Beyond the first coordination sphere, is the environment comparable to standard hydrogenases? As both Nia-C and Nia-L are paramagnetic and detectable in considerable amounts, they are accessible to different electron paramagnetic resonance (EPR) methods like electron nuclear double resonance (ENDOR) and hyperfine sublevel correlation (HYSCORE) spectroscopy. These techniques provide a tool to examine the surroundings of the catalytic site by monitoring hyperfine couplings between the paramagnetic state and nuclei in its surroundings, e.g., protons or nitrogens. Due to the different gyromagnetic ratios of protons and deuterons, buffer exchange provides direct access to distinguish contributions of exchangeable and nonexchangeable protons. This approach has been successfully used to characterize the Nia-C and Nia-L states in the RH.3 The bridging hydride in Nia-C can be exchanged by 2H− and readily be distinguished from the nonexchangeable covalently bound protons in the environment of the [NiFe] site. On the basis of the previously established fingerprints,13,25,27 in the present study we performed a more detailed characterization of the Nia-C state and the light-induced Nia-L state in the SH. We aimed at elucidation of whether the catalytically active Nia-C state of the O2-tolerant SH differs from that of O2sensitive standard hydrogenases in terms of electronic and geometric structure. Via ENDOR and HYSCORE we therefore gathered data on the proposed bridging hydride in Nia-C of SH and its photodissociation. Furthermore, a histidine residue near the active site was characterized by HYSCORE. In different hydrogenases except regulatory ones,29 such a histidine residue is part of a conserved motif, designated 2L or element 2,30,31 and forms a hydrogen bond to one of the bridging cysteines of the catalytic center.

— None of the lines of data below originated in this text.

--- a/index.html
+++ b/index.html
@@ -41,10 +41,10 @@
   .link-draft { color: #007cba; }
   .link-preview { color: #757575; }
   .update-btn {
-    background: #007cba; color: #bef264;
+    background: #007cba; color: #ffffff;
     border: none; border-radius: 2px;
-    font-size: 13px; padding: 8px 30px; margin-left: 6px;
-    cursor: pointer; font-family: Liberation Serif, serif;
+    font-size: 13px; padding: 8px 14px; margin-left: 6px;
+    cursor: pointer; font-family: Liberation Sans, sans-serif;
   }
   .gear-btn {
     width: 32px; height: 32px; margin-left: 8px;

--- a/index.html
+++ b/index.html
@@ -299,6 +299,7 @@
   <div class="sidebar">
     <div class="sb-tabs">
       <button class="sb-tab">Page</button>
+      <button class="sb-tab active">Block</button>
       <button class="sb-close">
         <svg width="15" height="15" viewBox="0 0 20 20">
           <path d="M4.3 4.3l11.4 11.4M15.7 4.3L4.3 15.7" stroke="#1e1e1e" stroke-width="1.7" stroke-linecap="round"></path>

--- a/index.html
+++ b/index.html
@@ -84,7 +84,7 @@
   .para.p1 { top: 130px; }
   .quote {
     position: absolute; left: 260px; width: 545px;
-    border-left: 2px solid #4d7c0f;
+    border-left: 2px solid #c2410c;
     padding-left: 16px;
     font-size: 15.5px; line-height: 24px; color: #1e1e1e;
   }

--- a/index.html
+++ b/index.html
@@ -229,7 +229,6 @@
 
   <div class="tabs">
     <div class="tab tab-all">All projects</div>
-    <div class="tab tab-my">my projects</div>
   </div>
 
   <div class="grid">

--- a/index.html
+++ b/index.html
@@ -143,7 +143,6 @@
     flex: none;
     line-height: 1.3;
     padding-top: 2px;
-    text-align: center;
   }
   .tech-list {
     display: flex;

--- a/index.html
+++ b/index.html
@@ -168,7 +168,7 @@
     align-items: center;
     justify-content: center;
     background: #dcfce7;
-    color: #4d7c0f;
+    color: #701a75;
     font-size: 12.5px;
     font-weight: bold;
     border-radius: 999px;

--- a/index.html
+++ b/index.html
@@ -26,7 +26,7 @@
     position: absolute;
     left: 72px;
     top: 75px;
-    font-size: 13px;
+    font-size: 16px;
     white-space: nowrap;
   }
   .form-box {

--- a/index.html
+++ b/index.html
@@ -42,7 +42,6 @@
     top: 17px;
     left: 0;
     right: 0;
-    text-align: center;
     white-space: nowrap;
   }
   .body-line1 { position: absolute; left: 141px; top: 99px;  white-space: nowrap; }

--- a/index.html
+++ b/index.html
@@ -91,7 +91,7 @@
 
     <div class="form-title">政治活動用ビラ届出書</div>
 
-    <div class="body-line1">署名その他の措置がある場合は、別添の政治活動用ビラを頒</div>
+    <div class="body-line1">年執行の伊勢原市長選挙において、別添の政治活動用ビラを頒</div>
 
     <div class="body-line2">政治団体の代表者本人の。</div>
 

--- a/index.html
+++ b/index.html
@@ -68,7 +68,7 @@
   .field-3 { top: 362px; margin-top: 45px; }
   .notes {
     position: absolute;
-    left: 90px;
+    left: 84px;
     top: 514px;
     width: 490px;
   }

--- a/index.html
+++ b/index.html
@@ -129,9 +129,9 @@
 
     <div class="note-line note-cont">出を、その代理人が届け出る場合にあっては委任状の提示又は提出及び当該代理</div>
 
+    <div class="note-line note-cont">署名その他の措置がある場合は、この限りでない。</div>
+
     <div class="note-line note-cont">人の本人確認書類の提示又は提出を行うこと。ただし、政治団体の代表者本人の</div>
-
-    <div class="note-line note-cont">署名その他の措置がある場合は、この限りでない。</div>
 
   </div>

During H2 conversion, the SH seems to pass through the same active site redox states that have been described for other [NiFe] hydrogenases, including O2-sensitive ones (Figure 1). H2 is believed to be incorporated into the vacant bridge between the Ni and Fe ions of the active site in the Nia-S state, thereby forming the Nia-SR state, which has recently be shown to harbor a bridging hydride and a protonated terminal cysteine.14 The withdrawal of an electron and a proton leads to the formation of the Nia-C state, where the Ni resides in the paramagnetic Ni(III) state. The release of a further electron and a proton closes the cycle and results in the initial Nia-S state (Figure 1). So far, few EPR investigation on the active site of the SH have been successfully performed over the past decades. Erkens et al.25 showed the existence of Nia-C and Nia-L EPR signals at mildly reducing conditions (NADH) and found a relatively small redox potential window of −290 to −325 mV in which these species occurred. For the Desulfovibrio vulgaris Miyazaki F hydrogenase, for example, these states were found to occur in the relatively large range between approximately −300 and −500 mV.26 Van der Linden et al.27 corroborated the existence of the Nia-C signal and found varying amounts in different preparations. Horch et al.13 performed EPR and Fourier transform infrared (FTIR) measurements on whole cells. Besides the confirmation of Nia-C and Nia-L as states in the native environment by in situ EPR, EPR-silent states were found via FTIR spectroscopy, revealing one Nir-B-like state and different Nia-SR states. Karstens et al.28 investigated the impact of replacing cysteine and tryptophan residues near the [4Fe4S] cluster in the SH hydrogenase module. Together with a reduction of catalytic activity a decrease of the Nia-C signal intensity could be observed. Additionally, traces of an EPR signal belonging to a Nir-B species were found in the oxidized enzyme. Magnetic coupling of Ni(III) to a high-potential cluster or nickel remaining in the Ni(II) state are under discussion as reasons for the predominant absence of Nir-B-like EPR signals. Several questions concerning the active site of the SH remain. Does the enzyme perform the same catalytic cycle as other hydrogenases? Does it carry the same bridging ligands?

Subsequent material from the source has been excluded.